Task brief. Set down the lines that begin at the top of the records and end with the line containing "[111,1172,589,1208] Exorcisms Tuesday", and drop every picture.

Dataset records.
◆ ◆ ◆ ◆ ◆ ◆ ◆
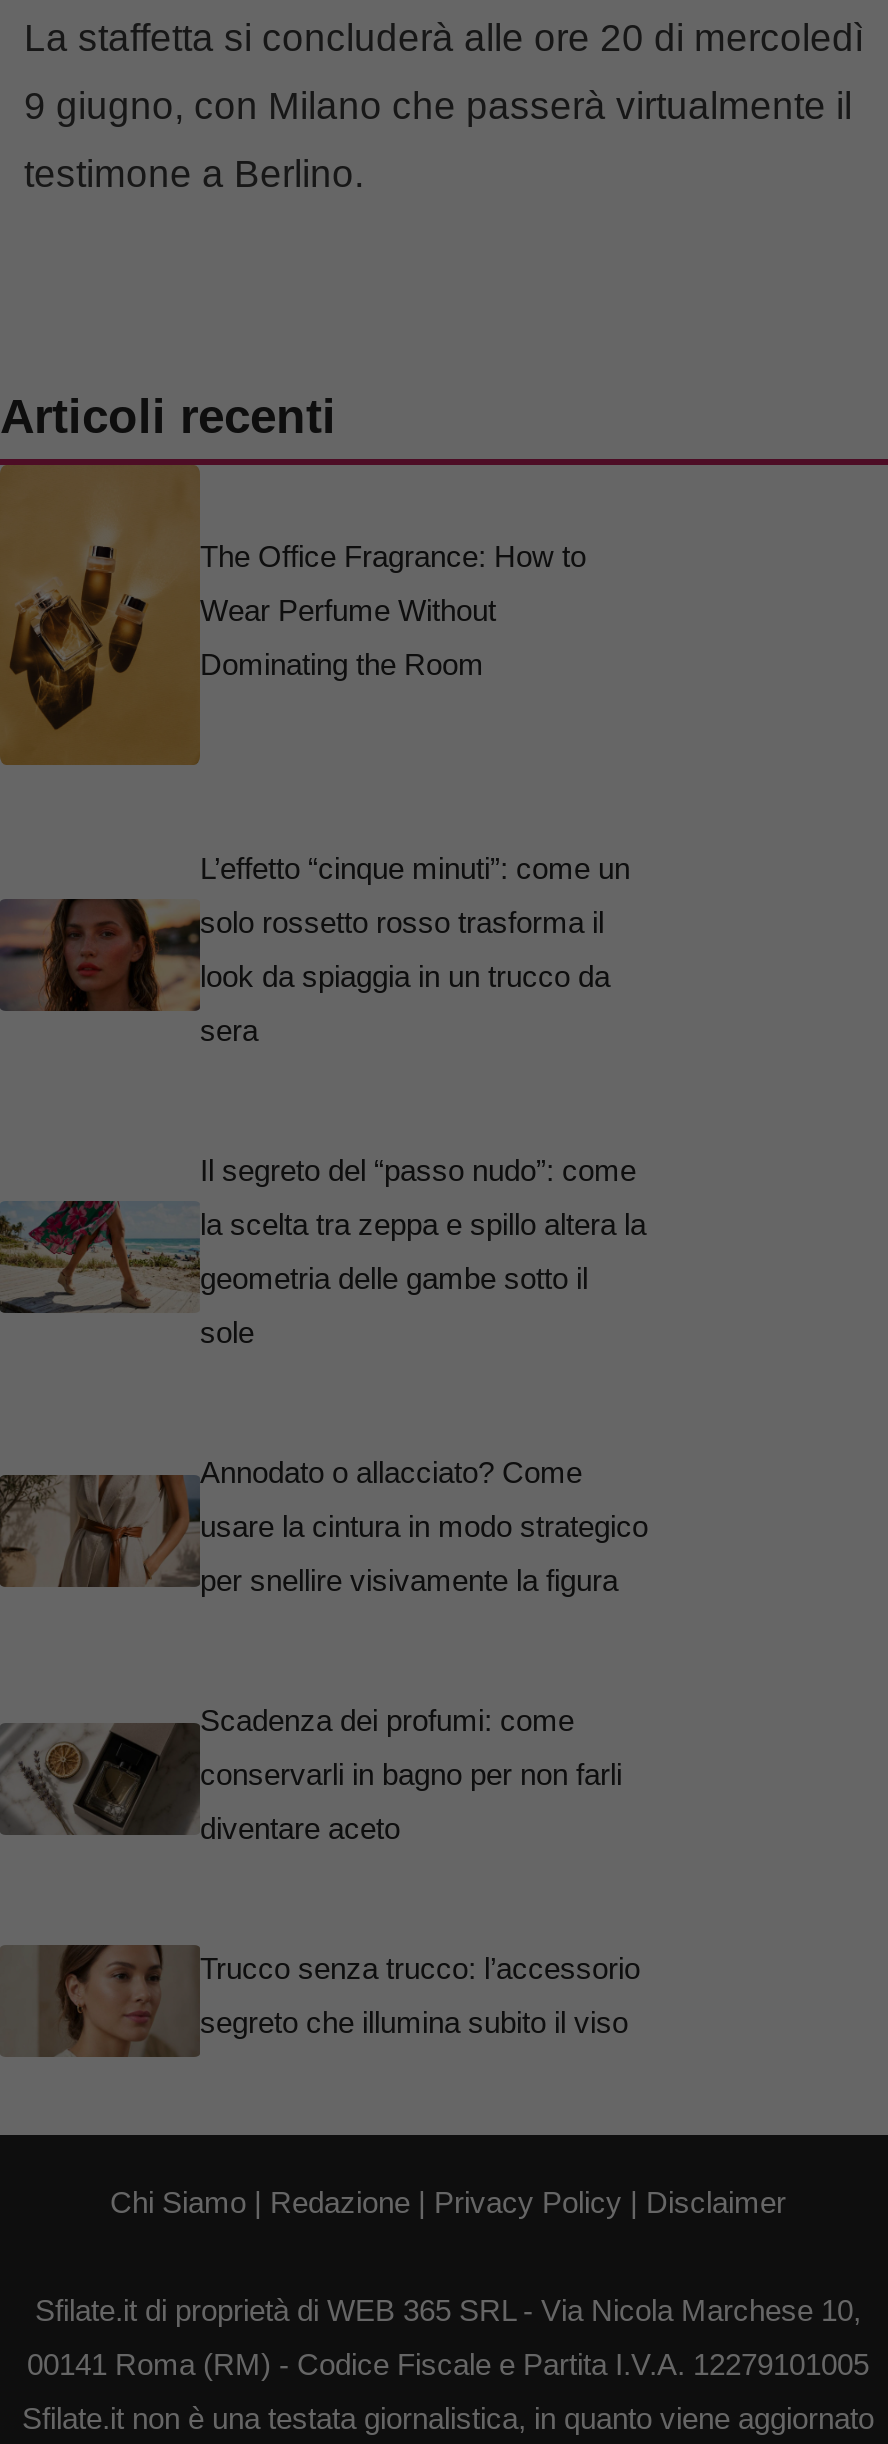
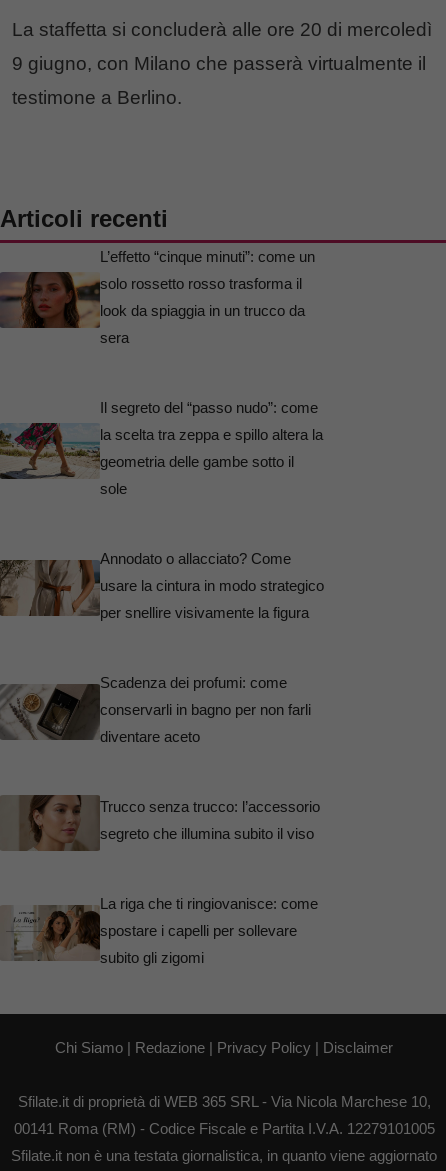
[6,465,586,767] [image] | The Office Fragrance: How to | Wear Perfume Without | Dominating the Room -> none
moved [0,852,648,2040] -> [0,248,324,842]: [image] | L’effetto “cinque minuti”: come un | solo rossetto rosso trasforma il | ... | Trucco senza trucco: l’accessorio | segreto che illumina subito il viso
none -> [3,895,318,975] [image] | La riga che ti ringiovanisce: come | spostare i capelli per sollevare | subito gli zigomi

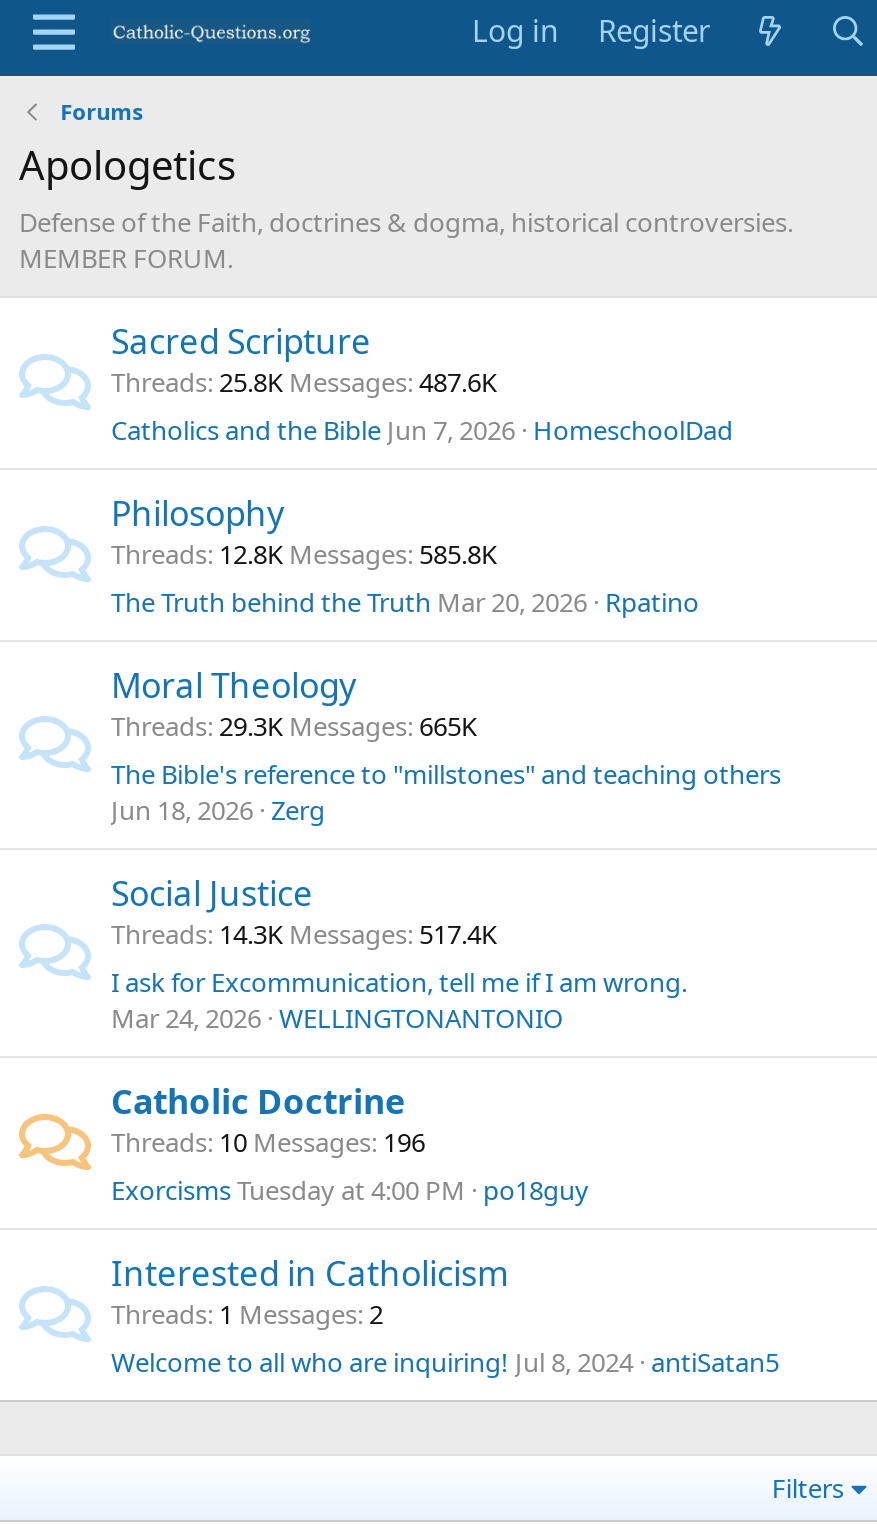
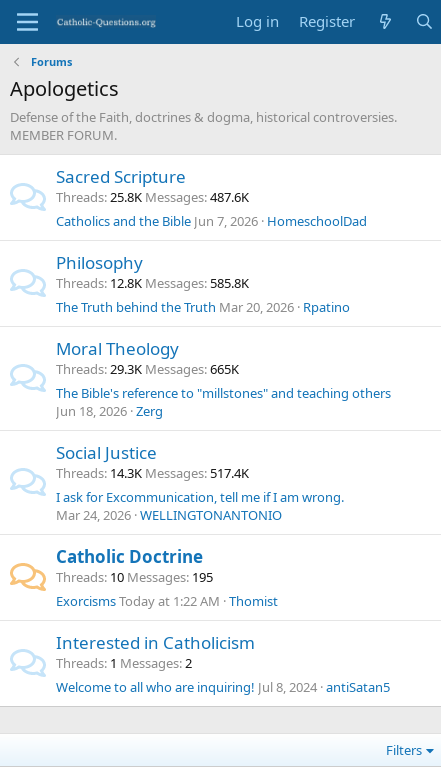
[111,1124,425,1160] Threads 10 Messages 196 -> [56,568,213,586] Threads 10 Messages 195
[111,1172,589,1208] Exorcisms Tuesday at 4:00 PM po18guy -> [56,592,278,610] Exorcisms Today at 1:22 AM Thomist

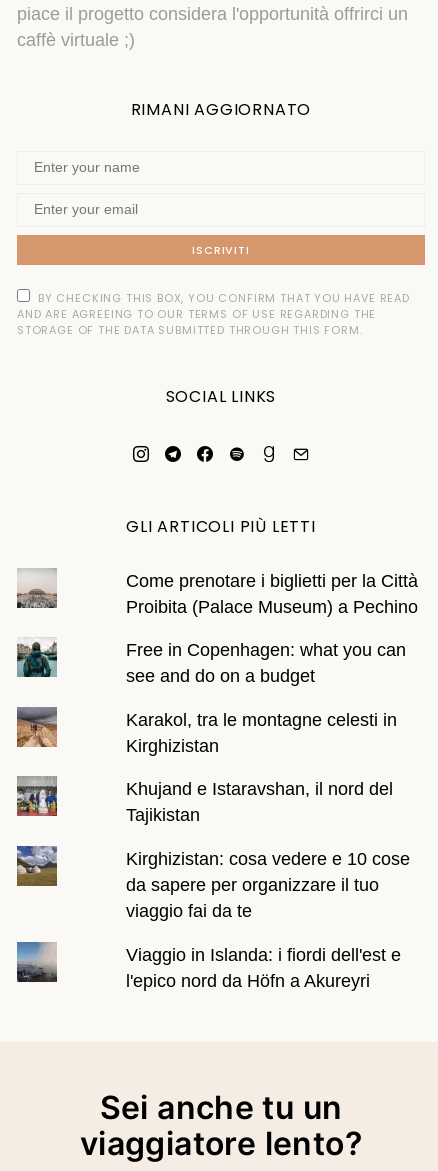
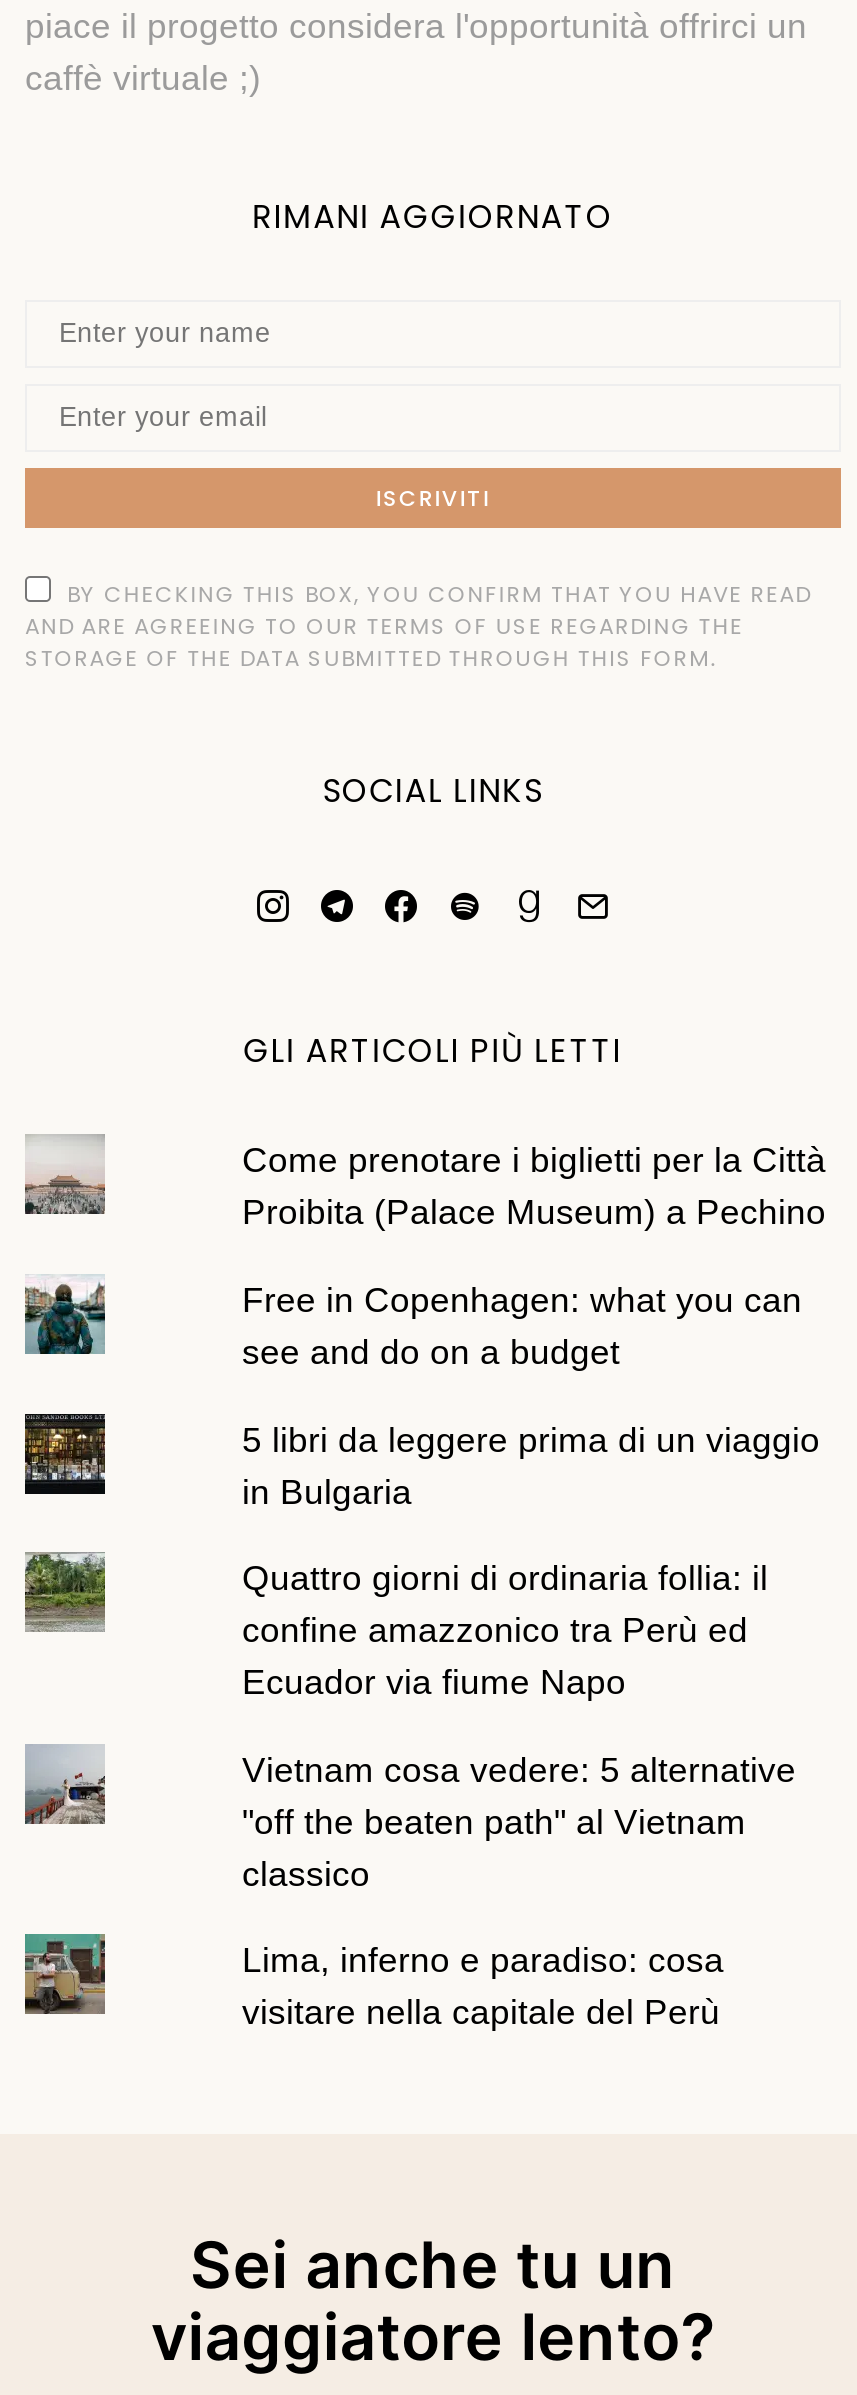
[16,708,58,748] [image] -> [23,1414,107,1496] [image]
[126,710,396,756] Karakol, tra le montagne celesti in | Kirghizistan -> [242,1420,820,1512] 5 libri da leggere prima di un viaggio | in Bulgaria
[17,776,58,817] [image] -> [25,1554,107,1632] [image]
[126,779,392,825] Khujand e Istaravshan, il nord del | Tajikistan -> [242,1559,768,1703] Quattro giorni di ordinaria follia: il | confine amazzonico tra Perù ed | Ecuador via fiume Napo
[17,846,57,886] [image] -> [25,1746,105,1824] [image]
[126,849,410,921] Kirghizistan: cosa vedere e 10 cose | da sapere per organizzare il tuo | viaggio fai da te -> [242,1750,796,1894] Vietnam cosa vedere: 5 alternative | "off the beaten path" al Vietnam | classico
[16,941,57,983] [image] -> [23,1932,107,2016] [image]
[126,944,400,990] Viaggio in Islanda: i fiordi dell'est e | l'epico nord da Höfn a Akureyri -> [242,1941,724,2033] Lima, inferno e paradiso: cosa | visitare nella capitale del Perù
◆ ◆ ◆ ◆ ◆ ◆ ◆
Reply to the task.
[6,465,586,767] [image] | The Office Fragrance: How to | Wear Perfume Without | Dominating the Room -> none
moved [0,852,648,2040] -> [0,248,324,842]: [image] | L’effetto “cinque minuti”: come un | solo rossetto rosso trasforma il | ... | Trucco senza trucco: l’accessorio | segreto che illumina subito il viso
none -> [3,895,318,975] [image] | La riga che ti ringiovanisce: come | spostare i capelli per sollevare | subito gli zigomi

[111,1124,425,1160] Threads 10 Messages 196 -> [56,568,213,586] Threads 10 Messages 195
[111,1172,589,1208] Exorcisms Tuesday at 4:00 PM po18guy -> [56,592,278,610] Exorcisms Today at 1:22 AM Thomist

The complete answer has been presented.